- Date: 9–15 March
- Edition: 33rd
- Surface: Hard (indoor)
- Location: Cherbourg-en-Cotentin, France

Champions

Singles
- Pavel Kotov

Doubles
- Cleeve Harper / David Stevenson
- ← 2025 · Challenger La Manche · 2027 →

= 2026 Challenger La Manche =

The 2026 Challenger La Manche was a professional tennis tournament played on indoor hard courts. It was the 33rd edition of the tournament which was part of the 2026 ATP Challenger Tour. It took place in Cherbourg, France between 9 and 15 March 2026.

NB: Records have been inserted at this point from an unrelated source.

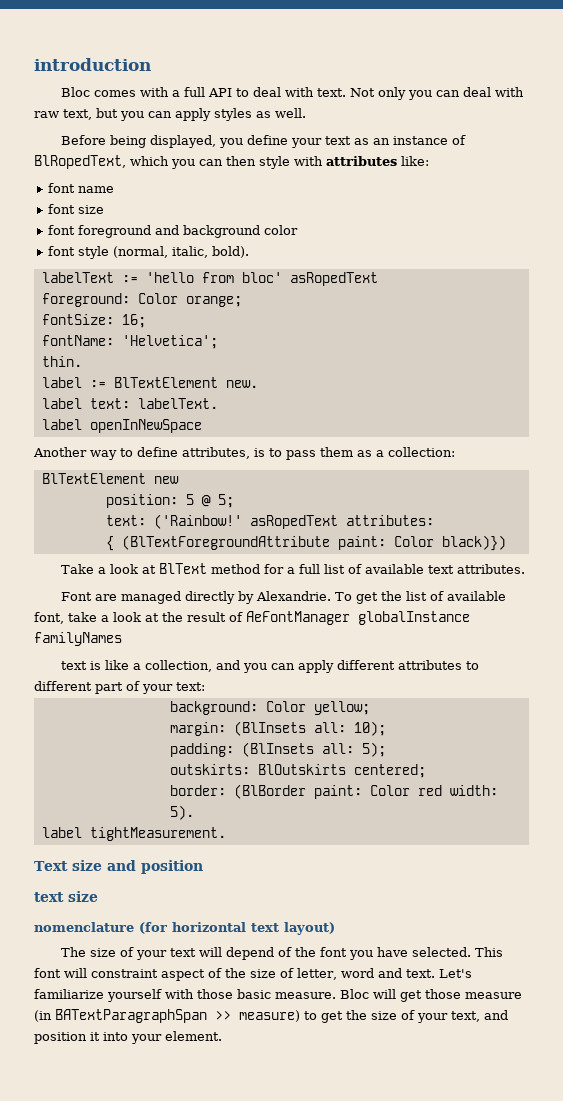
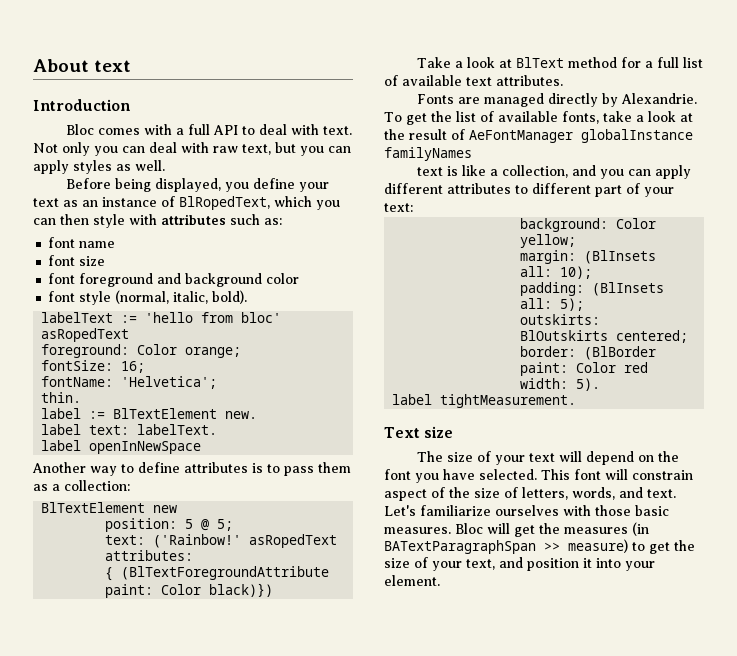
- introduction
+ About text
+ Introduction
- Before being displayed, you define your text as an instance of BlRopedText, which you can then style with attributes like:
+ Before being displayed, you define your text as an instance of BlRopedText, which you can then style with attributes such as:
- Another way to define attributes, is to pass them as a collection:
+ Another way to define attributes is to pass them as a collection:
- Font are managed directly by Alexandrie.
+ Fonts are managed directly by Alexandrie.
- To get the list of available font, take a look at the result of AeFontManager globalInstance familyNames
+ To get the list of available fonts, take a look at the result of AeFontManager globalInstance familyNames
- Text size and position
- text size
- nomenclature (for horizontal text layout)
+ Text size
- The size of your text will depend of the font you have selected.
+ The size of your text will depend on the font you have selected.
- This font will constraint aspect of the size of letter, word and text.
+ This font will constrain aspect of the size of letters, words, and text.
- Let's familiarize yourself with those basic measure.
+ Let's familiarize ourselves with those basic measures.
- Bloc will get those measure (in BATextParagraphSpan >> measure) to get the size of your text, and position it into your element.
+ Bloc will get the measures (in BATextParagraphSpan >> measure) to get the size of your text, and position it into your element.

==Singles main-draw entrants==
===Seeds===

| Country | Player | Rank^{1} | Seed |
|---|---|---|---|
| NOR | Nicolai Budkov Kjær | 150 | 1 |
| FRA | Pierre-Hugues Herbert | 157 | 2 |
| JPN | Yosuke Watanuki | 175 | 3 |
| EST | Daniil Glinka | 176 | 4 |
| AUT | Jurij Rodionov | 177 | 5 |
| FRA | Clément Chidekh | 187 | 6 |
| FRA | Clément Tabur | 190 | 7 |
| CRO | Borna Gojo | 194 | 8 |

- ^{1} Rankings are as of 2 March 2026.

===Other entrants===
The following players received wildcards into the singles main draw:
- FRA Thomas Faurel
- FRA Sascha Gueymard Wayenburg
- FRA Laurent Lokoli

The following player received entry into the singles main draw as an alternate:
- FRA Raphael Perot

The following players received entry from the qualifying draw:
- GBR Patrick Brady
- FRA Antoine Ghibaudo
- FRA Maxime Janvier
- FRA Lucas Poullain
- ITA Filippo Romano
- NED Niels Visker

The following player received entry as a lucky loser:
- LUX Alex Knaff

==Champions==
===Singles===

- Pavel Kotov def. ITA Filippo Romano 6–2, 7–5.

===Doubles===

- CAN Cleeve Harper / GBR David Stevenson def. POL Karol Drzewiecki / POL Szymon Walków 4–6, 6–3, [10–8].